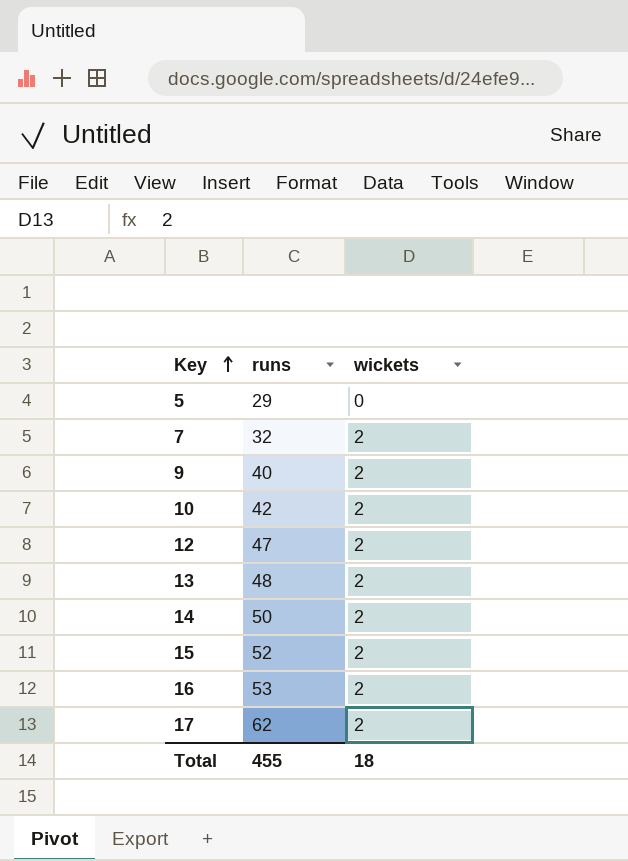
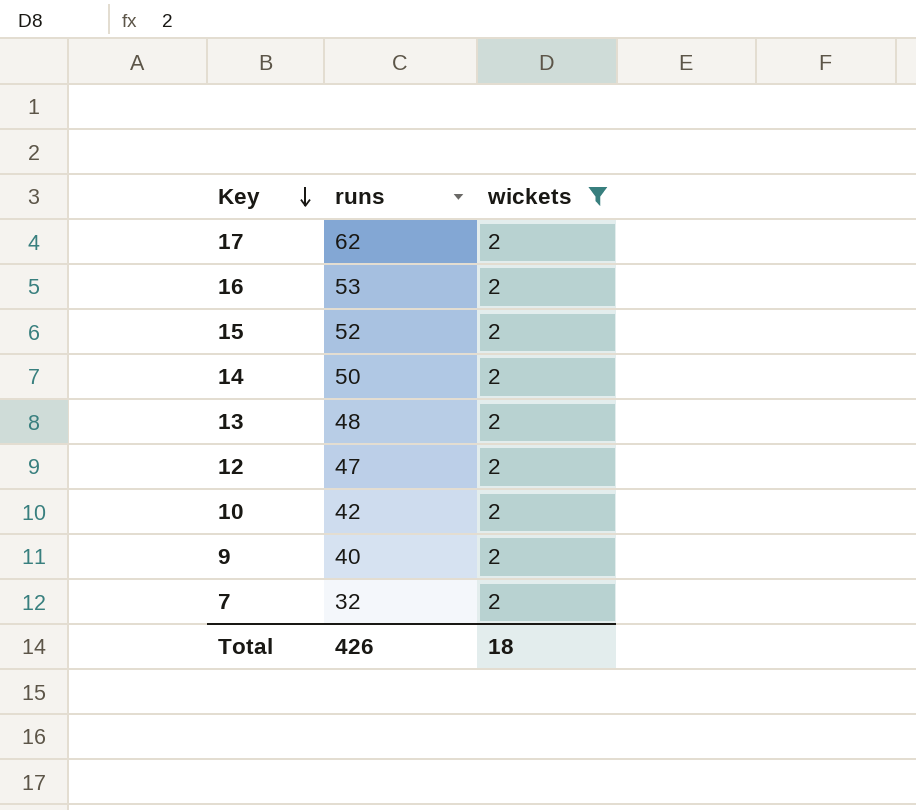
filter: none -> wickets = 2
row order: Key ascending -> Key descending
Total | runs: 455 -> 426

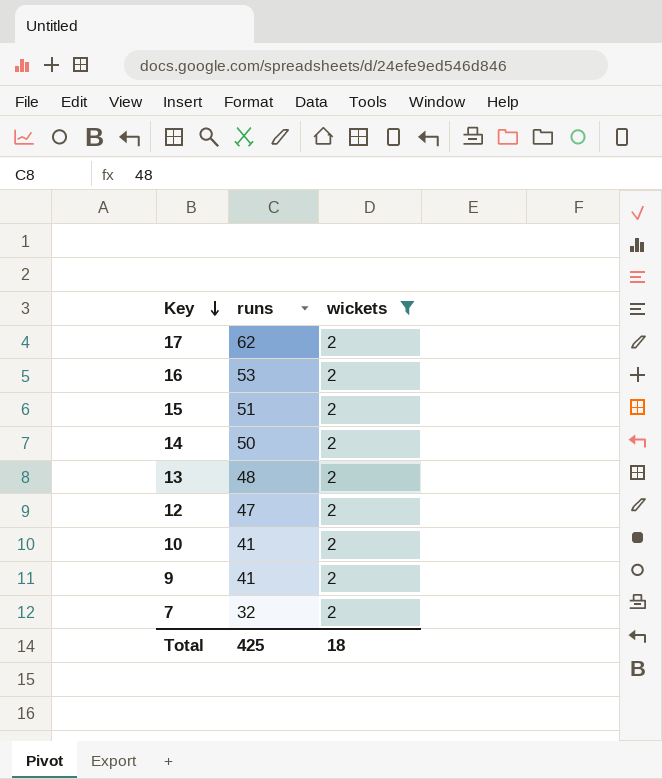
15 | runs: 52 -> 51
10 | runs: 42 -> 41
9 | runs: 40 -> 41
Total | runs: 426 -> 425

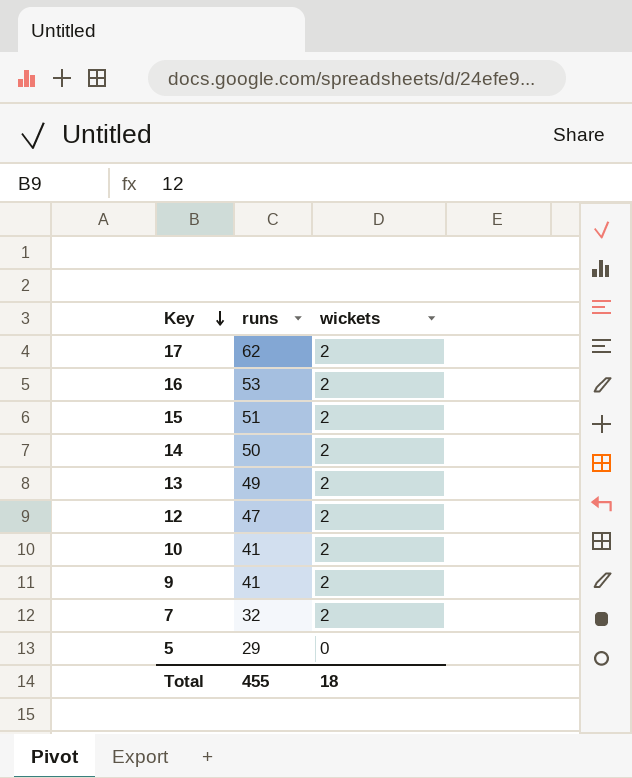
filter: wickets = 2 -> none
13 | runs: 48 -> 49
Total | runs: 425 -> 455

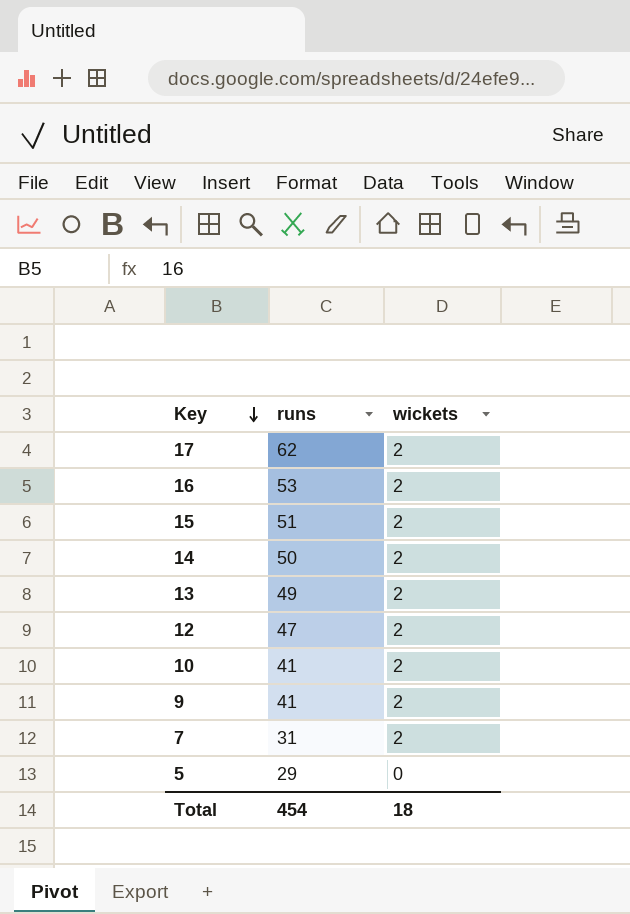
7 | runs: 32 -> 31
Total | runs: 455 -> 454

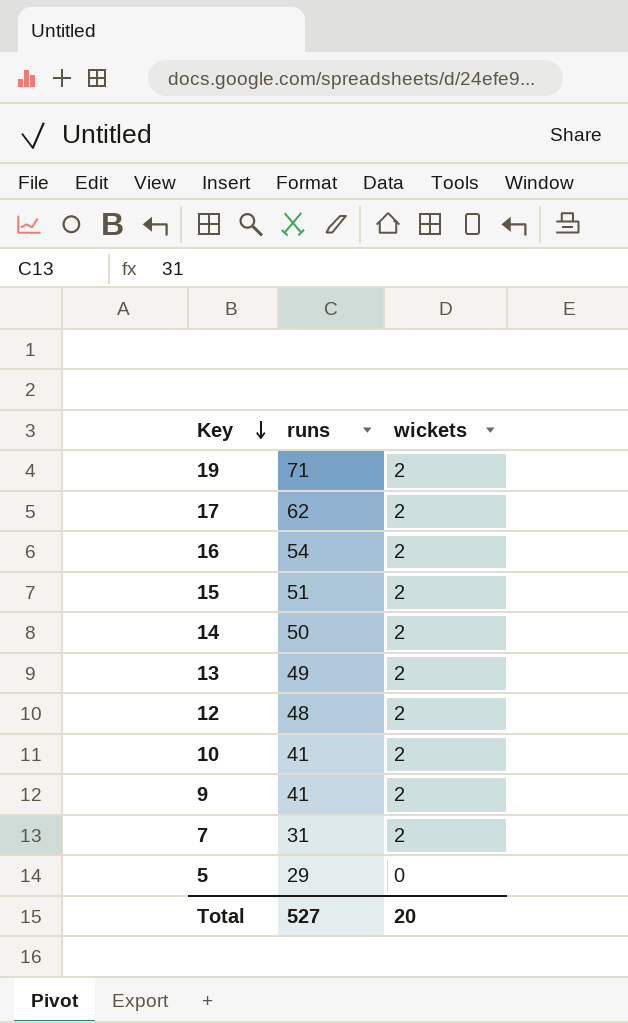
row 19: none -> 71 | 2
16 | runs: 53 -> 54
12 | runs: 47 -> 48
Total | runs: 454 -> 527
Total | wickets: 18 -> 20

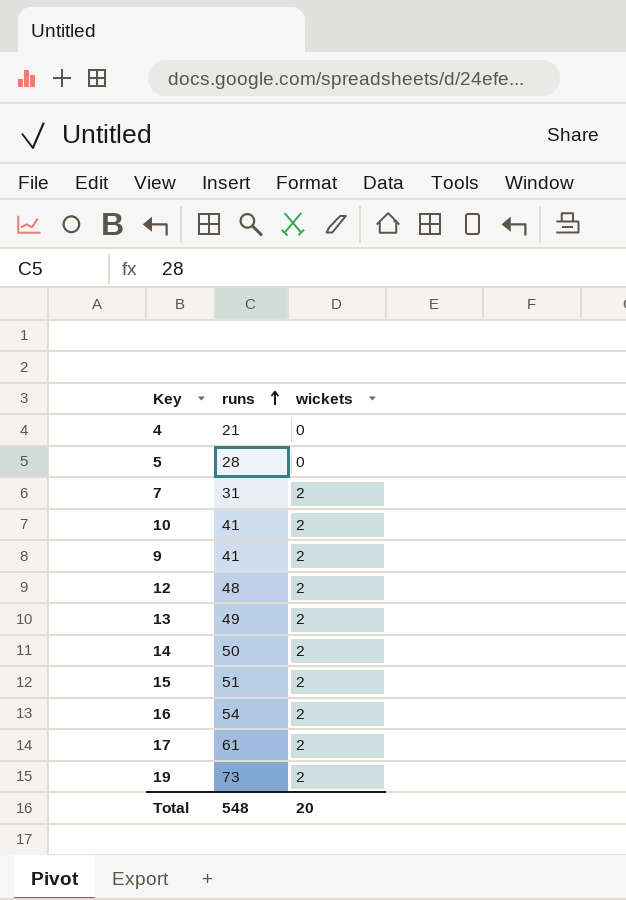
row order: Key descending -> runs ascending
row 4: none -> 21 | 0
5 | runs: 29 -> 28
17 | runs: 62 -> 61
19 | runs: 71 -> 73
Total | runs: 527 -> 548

- - -

> **What you have to do**:
State how many lines of the records contain the word "none". Give that number alone.

> **Response box**:
4